[RECORDS TO USE]:
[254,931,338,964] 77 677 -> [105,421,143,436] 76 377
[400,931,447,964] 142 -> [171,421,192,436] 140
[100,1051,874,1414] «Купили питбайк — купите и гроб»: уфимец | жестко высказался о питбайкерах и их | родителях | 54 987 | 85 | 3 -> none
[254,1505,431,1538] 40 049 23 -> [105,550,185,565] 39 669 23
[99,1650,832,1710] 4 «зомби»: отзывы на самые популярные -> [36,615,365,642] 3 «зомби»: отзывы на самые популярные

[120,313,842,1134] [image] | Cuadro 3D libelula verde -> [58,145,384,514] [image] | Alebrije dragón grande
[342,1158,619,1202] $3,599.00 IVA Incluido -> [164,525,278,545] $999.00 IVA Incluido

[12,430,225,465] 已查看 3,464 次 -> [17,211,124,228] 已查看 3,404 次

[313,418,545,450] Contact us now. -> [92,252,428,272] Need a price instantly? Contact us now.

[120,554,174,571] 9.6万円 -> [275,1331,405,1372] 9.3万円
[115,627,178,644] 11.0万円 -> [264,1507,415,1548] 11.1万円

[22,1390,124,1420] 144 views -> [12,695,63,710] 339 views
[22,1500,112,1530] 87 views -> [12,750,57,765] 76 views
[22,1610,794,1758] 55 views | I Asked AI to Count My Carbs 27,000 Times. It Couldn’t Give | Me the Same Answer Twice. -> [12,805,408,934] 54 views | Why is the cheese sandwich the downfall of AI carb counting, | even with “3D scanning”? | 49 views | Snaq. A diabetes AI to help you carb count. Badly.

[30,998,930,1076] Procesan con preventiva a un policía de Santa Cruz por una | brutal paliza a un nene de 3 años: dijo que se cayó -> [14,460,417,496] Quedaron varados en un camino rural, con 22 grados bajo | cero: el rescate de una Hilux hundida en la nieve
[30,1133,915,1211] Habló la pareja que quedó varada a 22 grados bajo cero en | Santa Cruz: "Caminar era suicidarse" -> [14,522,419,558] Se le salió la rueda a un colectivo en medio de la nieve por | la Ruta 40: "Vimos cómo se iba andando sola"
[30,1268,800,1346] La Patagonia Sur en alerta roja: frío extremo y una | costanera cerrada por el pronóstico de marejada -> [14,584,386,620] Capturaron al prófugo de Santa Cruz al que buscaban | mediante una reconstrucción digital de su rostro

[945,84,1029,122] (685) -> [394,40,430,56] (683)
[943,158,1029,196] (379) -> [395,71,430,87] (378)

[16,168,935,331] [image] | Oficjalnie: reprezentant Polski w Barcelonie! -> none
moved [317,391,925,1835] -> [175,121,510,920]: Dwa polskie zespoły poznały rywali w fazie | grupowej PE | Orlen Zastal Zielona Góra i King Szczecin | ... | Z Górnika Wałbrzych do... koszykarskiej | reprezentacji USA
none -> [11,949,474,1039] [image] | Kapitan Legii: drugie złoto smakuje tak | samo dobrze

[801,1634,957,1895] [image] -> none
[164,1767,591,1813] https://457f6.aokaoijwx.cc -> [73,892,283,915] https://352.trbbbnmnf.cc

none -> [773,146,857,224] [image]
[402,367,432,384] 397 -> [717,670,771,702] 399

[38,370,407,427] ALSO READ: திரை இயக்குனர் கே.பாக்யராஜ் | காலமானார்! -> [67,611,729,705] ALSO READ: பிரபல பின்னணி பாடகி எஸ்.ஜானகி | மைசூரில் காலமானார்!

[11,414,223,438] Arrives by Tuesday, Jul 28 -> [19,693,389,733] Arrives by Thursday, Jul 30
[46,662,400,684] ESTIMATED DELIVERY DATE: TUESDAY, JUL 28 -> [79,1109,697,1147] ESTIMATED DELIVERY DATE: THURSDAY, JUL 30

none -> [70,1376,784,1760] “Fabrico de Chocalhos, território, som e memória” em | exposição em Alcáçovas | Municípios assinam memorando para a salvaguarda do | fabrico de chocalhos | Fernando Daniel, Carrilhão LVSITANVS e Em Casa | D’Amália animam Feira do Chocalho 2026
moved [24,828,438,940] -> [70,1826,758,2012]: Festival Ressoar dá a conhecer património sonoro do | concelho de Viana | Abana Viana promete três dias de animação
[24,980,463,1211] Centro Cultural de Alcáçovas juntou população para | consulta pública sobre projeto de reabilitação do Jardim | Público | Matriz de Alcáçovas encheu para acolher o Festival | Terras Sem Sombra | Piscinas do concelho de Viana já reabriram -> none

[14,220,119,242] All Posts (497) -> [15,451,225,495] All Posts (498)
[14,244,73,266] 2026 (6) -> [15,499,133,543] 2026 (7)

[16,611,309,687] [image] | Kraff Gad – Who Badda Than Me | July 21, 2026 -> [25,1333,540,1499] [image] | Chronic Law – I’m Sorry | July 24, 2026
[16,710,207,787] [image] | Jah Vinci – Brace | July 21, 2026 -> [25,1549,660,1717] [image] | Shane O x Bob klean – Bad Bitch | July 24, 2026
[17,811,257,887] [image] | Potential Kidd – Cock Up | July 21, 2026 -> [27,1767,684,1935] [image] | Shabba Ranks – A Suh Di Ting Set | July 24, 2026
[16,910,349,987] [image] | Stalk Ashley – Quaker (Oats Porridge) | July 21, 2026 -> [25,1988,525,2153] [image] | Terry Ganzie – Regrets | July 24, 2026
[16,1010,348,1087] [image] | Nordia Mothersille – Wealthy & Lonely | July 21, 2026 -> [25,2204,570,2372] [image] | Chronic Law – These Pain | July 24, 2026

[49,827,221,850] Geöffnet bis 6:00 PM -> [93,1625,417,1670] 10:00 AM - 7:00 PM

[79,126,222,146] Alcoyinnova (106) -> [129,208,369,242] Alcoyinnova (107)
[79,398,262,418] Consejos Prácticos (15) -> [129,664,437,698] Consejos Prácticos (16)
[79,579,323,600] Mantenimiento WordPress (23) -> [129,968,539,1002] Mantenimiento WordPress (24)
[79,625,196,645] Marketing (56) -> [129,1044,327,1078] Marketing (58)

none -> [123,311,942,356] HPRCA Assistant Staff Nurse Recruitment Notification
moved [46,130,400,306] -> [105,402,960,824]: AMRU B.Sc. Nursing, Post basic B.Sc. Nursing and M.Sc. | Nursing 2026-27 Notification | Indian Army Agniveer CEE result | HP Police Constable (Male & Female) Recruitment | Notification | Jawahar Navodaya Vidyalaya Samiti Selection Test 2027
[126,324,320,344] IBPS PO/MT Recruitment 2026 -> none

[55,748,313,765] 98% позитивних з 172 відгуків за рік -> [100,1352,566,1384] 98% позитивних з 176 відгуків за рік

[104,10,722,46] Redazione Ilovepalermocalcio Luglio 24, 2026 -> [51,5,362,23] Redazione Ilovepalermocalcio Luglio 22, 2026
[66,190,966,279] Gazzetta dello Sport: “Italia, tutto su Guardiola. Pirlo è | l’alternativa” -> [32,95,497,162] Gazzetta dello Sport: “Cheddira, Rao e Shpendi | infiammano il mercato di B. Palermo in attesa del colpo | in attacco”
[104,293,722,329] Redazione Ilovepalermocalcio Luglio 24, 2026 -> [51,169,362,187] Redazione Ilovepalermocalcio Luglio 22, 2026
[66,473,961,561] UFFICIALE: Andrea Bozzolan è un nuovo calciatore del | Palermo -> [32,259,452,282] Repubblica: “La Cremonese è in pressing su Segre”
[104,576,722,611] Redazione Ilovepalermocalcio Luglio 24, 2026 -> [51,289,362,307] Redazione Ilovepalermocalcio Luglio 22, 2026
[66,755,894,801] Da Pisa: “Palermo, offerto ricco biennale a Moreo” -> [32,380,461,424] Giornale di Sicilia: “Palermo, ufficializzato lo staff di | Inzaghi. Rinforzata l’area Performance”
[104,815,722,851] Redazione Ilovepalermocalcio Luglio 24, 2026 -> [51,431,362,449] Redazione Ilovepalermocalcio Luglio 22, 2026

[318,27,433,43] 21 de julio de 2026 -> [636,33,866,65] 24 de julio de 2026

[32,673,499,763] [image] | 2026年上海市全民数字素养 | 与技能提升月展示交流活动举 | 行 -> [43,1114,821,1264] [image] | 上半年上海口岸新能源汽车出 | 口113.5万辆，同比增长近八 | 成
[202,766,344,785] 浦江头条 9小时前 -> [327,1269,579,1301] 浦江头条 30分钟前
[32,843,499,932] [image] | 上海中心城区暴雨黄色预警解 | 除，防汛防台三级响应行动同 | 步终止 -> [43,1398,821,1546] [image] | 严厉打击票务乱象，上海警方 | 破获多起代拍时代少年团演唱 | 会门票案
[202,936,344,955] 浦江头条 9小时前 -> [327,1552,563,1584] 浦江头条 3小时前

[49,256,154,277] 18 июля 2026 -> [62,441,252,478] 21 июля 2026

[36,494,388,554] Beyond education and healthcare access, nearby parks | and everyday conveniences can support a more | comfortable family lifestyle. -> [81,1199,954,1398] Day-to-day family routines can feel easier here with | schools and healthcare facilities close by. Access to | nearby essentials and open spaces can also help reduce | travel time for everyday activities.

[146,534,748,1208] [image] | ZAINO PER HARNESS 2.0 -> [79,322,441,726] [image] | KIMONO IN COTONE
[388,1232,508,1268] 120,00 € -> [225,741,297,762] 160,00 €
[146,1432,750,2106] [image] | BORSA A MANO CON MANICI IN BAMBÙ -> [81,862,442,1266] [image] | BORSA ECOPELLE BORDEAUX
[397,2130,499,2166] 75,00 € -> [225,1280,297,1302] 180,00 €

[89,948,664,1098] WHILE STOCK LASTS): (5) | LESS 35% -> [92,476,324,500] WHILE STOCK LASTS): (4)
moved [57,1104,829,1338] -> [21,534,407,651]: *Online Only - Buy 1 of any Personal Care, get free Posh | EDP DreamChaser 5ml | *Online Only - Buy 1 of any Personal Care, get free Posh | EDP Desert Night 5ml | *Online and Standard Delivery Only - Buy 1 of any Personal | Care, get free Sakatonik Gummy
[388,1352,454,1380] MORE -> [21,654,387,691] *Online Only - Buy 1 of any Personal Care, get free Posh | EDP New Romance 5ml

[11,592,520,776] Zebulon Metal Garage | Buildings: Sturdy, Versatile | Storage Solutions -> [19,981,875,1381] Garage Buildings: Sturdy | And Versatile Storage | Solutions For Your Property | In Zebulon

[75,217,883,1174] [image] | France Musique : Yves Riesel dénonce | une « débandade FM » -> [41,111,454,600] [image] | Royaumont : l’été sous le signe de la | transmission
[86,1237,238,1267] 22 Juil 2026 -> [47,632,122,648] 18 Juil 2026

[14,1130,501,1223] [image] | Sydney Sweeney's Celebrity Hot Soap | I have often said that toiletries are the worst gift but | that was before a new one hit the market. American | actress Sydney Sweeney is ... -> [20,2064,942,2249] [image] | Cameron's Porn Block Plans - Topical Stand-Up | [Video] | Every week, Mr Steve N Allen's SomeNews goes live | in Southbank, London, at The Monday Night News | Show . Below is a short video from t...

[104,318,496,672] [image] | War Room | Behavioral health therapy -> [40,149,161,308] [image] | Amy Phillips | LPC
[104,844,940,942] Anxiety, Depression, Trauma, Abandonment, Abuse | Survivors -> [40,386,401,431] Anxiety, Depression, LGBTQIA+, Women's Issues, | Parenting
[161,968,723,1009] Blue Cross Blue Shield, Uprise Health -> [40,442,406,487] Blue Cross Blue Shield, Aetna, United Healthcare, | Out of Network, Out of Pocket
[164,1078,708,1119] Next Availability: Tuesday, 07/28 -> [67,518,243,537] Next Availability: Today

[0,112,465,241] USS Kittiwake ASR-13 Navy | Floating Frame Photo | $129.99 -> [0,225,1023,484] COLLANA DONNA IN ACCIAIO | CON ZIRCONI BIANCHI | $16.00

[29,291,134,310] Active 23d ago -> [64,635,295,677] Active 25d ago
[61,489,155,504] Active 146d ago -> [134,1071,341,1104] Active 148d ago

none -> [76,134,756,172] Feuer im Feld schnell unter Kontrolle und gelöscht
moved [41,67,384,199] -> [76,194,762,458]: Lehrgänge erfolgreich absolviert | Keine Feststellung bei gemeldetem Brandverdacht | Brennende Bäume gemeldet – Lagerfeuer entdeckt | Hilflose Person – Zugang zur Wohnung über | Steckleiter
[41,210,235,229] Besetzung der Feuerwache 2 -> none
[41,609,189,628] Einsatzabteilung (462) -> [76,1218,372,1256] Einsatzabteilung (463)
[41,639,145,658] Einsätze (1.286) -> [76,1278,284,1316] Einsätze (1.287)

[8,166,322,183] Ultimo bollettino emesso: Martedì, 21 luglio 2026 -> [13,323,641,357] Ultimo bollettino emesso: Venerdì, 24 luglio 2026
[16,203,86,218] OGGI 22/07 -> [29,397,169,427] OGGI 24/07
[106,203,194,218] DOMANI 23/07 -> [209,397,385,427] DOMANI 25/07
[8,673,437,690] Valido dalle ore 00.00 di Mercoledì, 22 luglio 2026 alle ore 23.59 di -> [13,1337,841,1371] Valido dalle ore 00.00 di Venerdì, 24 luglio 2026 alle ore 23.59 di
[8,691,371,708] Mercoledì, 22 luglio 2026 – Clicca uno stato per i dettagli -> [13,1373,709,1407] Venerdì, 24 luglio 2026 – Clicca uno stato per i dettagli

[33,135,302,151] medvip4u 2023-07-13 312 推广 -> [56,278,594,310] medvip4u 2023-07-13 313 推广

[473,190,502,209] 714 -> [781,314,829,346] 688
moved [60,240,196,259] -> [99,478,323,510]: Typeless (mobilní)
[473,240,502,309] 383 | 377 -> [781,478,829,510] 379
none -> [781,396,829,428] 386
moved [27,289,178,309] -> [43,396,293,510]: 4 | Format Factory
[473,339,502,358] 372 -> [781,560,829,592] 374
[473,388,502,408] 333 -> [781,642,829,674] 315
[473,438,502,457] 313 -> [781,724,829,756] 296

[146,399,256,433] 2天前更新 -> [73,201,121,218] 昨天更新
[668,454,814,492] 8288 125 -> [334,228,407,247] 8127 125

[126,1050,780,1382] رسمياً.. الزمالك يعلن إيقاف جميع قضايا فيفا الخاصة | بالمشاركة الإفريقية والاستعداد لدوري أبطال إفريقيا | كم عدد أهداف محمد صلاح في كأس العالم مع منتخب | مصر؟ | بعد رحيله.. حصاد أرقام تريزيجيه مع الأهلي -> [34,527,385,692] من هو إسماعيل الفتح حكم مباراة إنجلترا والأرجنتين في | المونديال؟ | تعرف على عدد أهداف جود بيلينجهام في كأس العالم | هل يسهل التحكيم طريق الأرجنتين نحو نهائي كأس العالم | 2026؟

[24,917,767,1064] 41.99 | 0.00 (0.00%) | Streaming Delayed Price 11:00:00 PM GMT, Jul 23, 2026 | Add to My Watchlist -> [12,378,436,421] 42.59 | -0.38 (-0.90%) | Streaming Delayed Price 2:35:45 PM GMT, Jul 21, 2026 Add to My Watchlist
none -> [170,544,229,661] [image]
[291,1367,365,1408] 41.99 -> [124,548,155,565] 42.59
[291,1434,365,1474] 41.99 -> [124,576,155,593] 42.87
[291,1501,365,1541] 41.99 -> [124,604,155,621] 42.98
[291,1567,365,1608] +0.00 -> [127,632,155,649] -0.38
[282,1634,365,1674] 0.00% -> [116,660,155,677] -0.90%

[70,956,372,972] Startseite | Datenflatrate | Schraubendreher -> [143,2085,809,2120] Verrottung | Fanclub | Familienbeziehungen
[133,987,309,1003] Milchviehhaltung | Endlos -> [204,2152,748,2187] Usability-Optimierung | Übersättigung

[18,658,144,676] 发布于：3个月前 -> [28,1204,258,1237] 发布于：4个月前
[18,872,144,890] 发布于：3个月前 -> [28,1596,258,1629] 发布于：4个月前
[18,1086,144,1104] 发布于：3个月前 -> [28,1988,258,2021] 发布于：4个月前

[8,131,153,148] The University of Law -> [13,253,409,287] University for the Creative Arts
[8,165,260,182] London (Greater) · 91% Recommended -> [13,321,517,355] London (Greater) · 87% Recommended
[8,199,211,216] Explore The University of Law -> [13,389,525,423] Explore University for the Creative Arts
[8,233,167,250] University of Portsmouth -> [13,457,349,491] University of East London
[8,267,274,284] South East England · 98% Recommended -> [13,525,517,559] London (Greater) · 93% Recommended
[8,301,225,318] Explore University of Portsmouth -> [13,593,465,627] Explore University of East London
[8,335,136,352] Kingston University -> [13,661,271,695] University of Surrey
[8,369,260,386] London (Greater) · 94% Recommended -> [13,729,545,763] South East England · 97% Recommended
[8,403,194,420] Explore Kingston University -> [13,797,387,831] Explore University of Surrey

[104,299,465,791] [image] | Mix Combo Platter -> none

[YOUR TASK]:
Reproduce the lines above, beginning at the line with "[291,1567,365,1608] +0.00 ->" and stopping after the line with "[18,1086,144,1104] 发布于：3个月前 ->", exactly as they are.

[COMPLETED TASK]:
[291,1567,365,1608] +0.00 -> [127,632,155,649] -0.38
[282,1634,365,1674] 0.00% -> [116,660,155,677] -0.90%

[70,956,372,972] Startseite | Datenflatrate | Schraubendreher -> [143,2085,809,2120] Verrottung | Fanclub | Familienbeziehungen
[133,987,309,1003] Milchviehhaltung | Endlos -> [204,2152,748,2187] Usability-Optimierung | Übersättigung

[18,658,144,676] 发布于：3个月前 -> [28,1204,258,1237] 发布于：4个月前
[18,872,144,890] 发布于：3个月前 -> [28,1596,258,1629] 发布于：4个月前
[18,1086,144,1104] 发布于：3个月前 -> [28,1988,258,2021] 发布于：4个月前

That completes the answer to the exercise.